Let’s start by saying that there is no official rule to distinguish personal data and PII: the two categories mix with each other. However, not all personal data is PII, while each PII is personal data.
In a certain sense, the real difference between the two is more lexical than anything else, as “personal data” is used more generally, while “personal identifiable information” is mainly linked to privacy, data breaches and identity theft.
The GDPR says that “Any data that relate to an identifiable individual is personal data“. Examples are name, surname, address, driving license number, date of birth, telephone number, but also the user name and password for an online service, or the IP address. But according to the GDPR also the record about electricity and water usage are personal data as it is used to make decisions on an individual (how much to charge them).
On the other hand, a good definition of PII is given by the US Office of Privacy and Open Government. It says that they are “Information which can be used to distinguish or trace an individual’s identity, such as their name, social security number, biometric records, etc. alone, or when combined with other personal or identifying information which is linked or linkable to a specific individual, such as date and place of birth, mother’s maiden name, etc. “
Personal Identifiable Information is personal data which is of particular interest to cyber criminals and which usually has no value on its own. For example, having only a user’s first and last name may not be enough for a cybercriminal to identify a person. Instead, finding also the license number would work. In other words, to be useful, PII must provide hackers with enough information about the person’s identity.
How does GDPR regulate personal data?
The GDPR requires that all personal data (and PII) must be processed in a fair, transparent, and lawful manner. Furthermore, it imposes strict requirements on how personal data must be collected, used, and protected. For example, it requires that personal data must be collected for a specific, legitimate purpose and that it must be kept secure from unauthorized access, destruction, or alteration.

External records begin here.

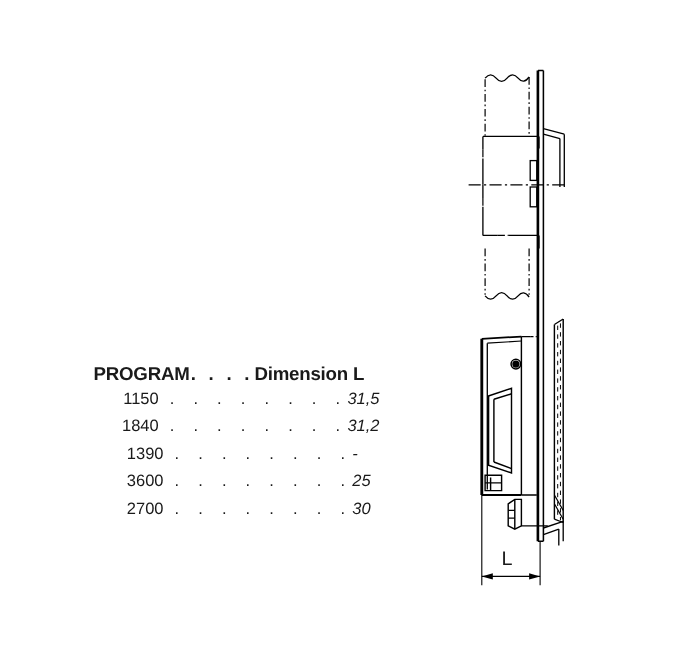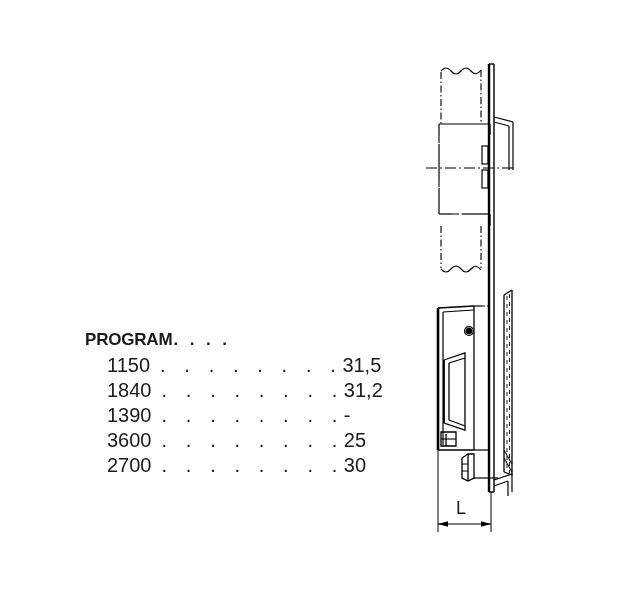"Dimension L" span.hdr-right { html: none -> <span>Dimension L</span> }
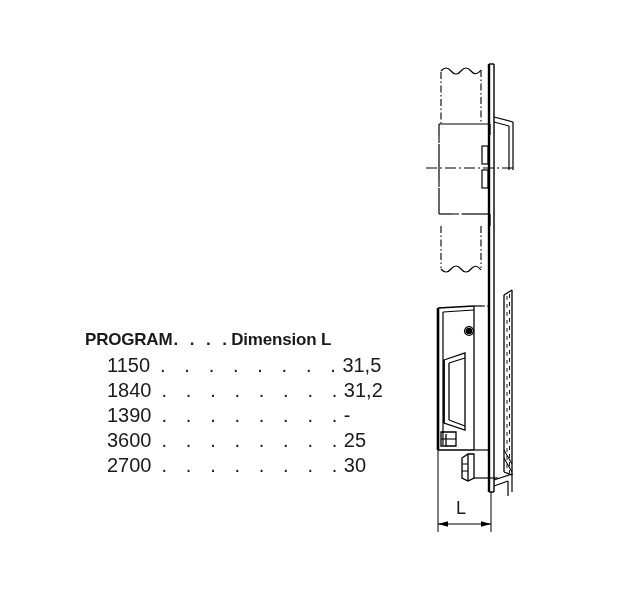"1150" #spec-table .row { font-size: 20px -> 15px }
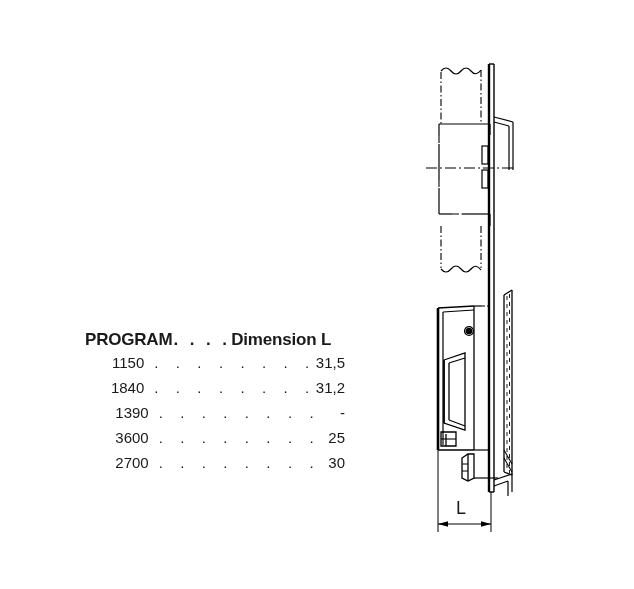"31,5" #spec-table .row .val { font-style: none -> italic; text-align: right -> left }
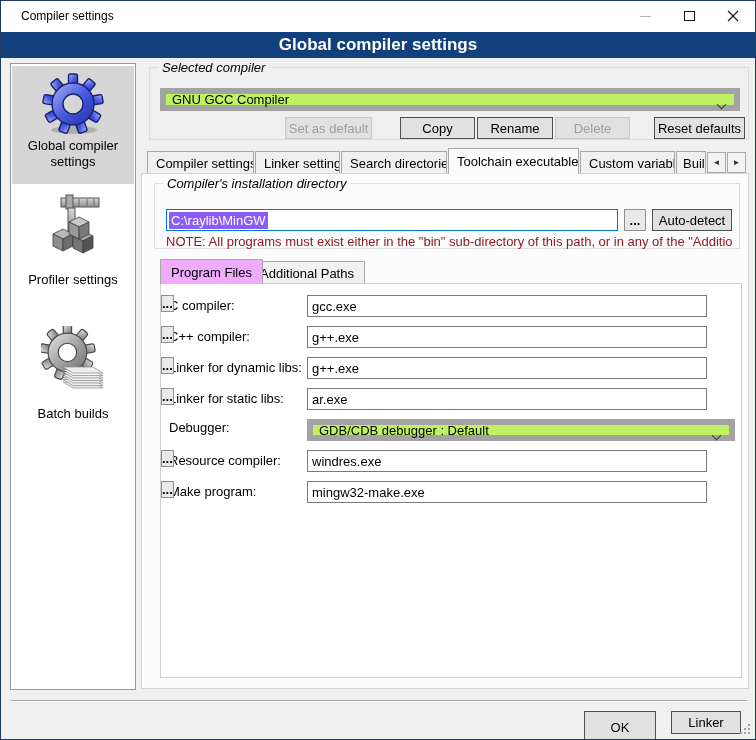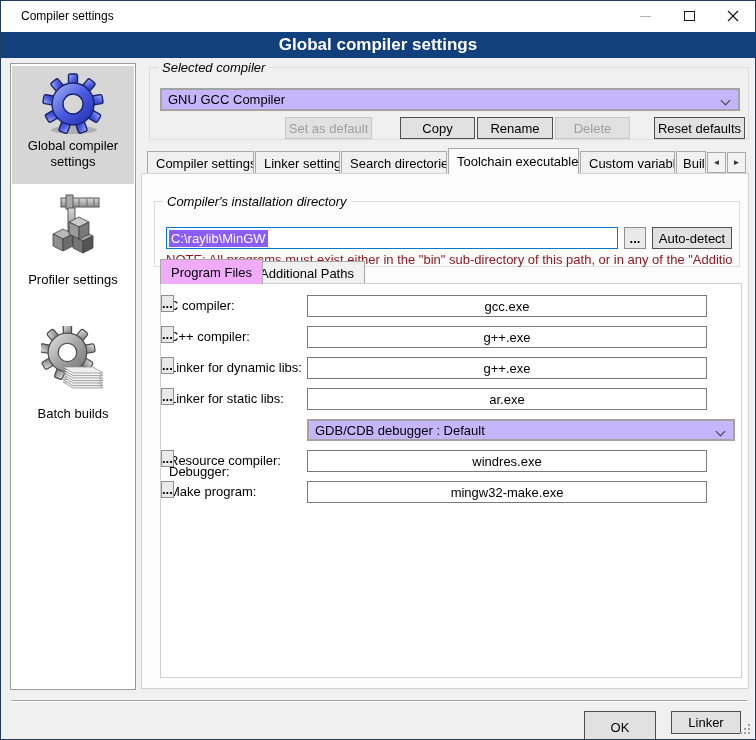"GNU GCC Compiler" .combo { background: #c4b5fd -> #bef264; border: 2px solid #a3a3a3 -> 6px solid #a3a3a3 }
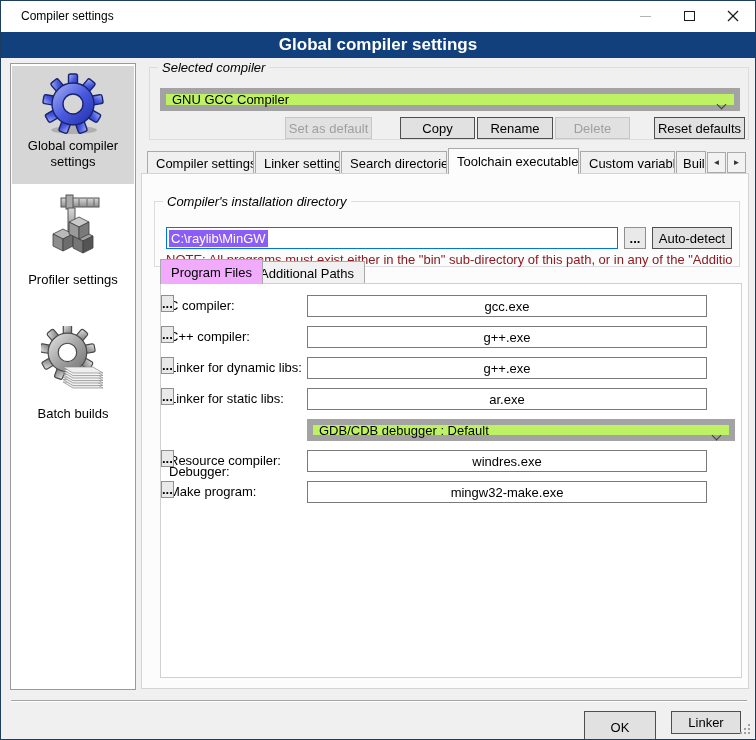"Compiler's installation directory" div.abs { top: 27px -> 9px }
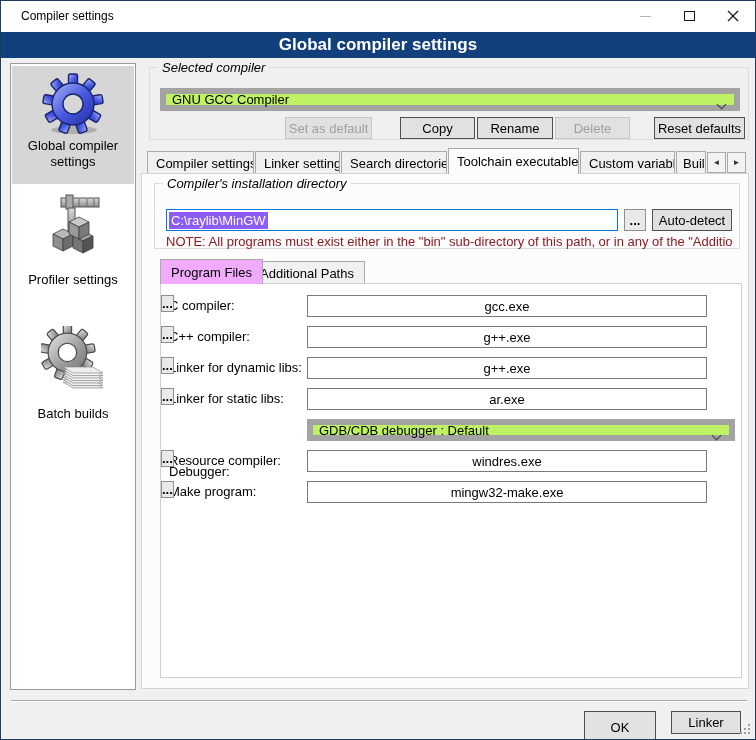"gcc.exe" .field-input { text-align: center -> none }
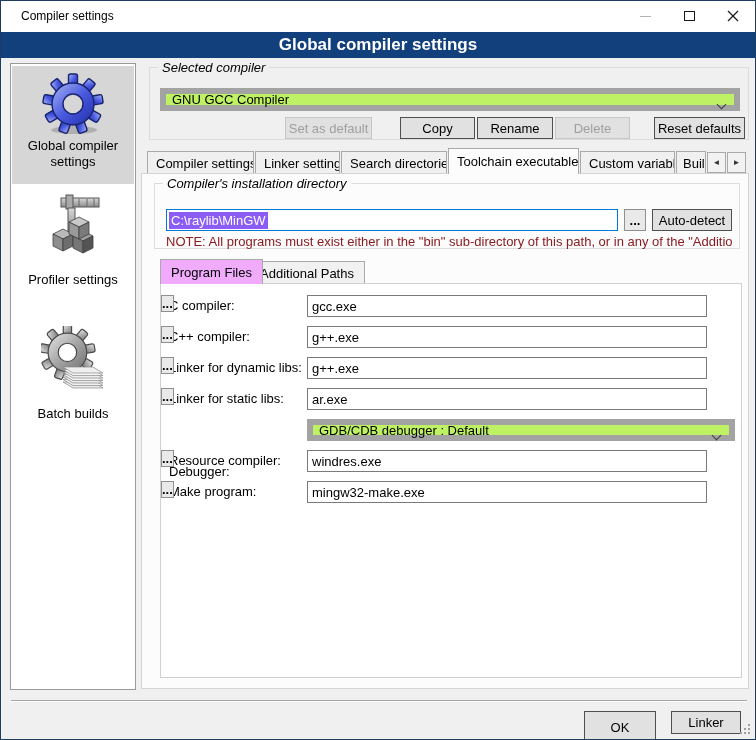"Debugger:" span.field-label { margin-top: 44px -> none }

These rules are designed to protect the privacy of individuals, who have always the right to:
- access their personal data,
- know how it is being used,
- request their personal data be erased (right to be forgotten) or corrected.
Moreover, companies must take extra steps to ensure the security of PII. This includes, for example, ensuring that PII is encrypted when it is stored or transmitted and that access to PII is restricted to authorized personnel only.
Companies must be aware of the different obligations imposed by GDPR, since it imposes strict penalties for those that violate its provisions, including fines.
Personal identifiable information and Data Breach
Personal identifiable information is a type of personal data that is particularly sensitive and vulnerable to misuse. For this reason, the GDPR indicates the rules on how to manage a data breach.
The GDPR defines a data breach as “a breach of security leading to the accidental or unlawful destruction, loss, alteration, unauthorized disclosure of, or access to, personal data transmitted, stored or otherwise processed“.
In case of a data breach, companies must notify the relevant authorities within 72 hours and take steps to mitigate the harm caused by the breach. If there is a real danger to people’s privacy and identity, companies must notify them too. In general, the notification must include the nature of the breach, the personal data affected, and the steps being taken to mitigate the damage.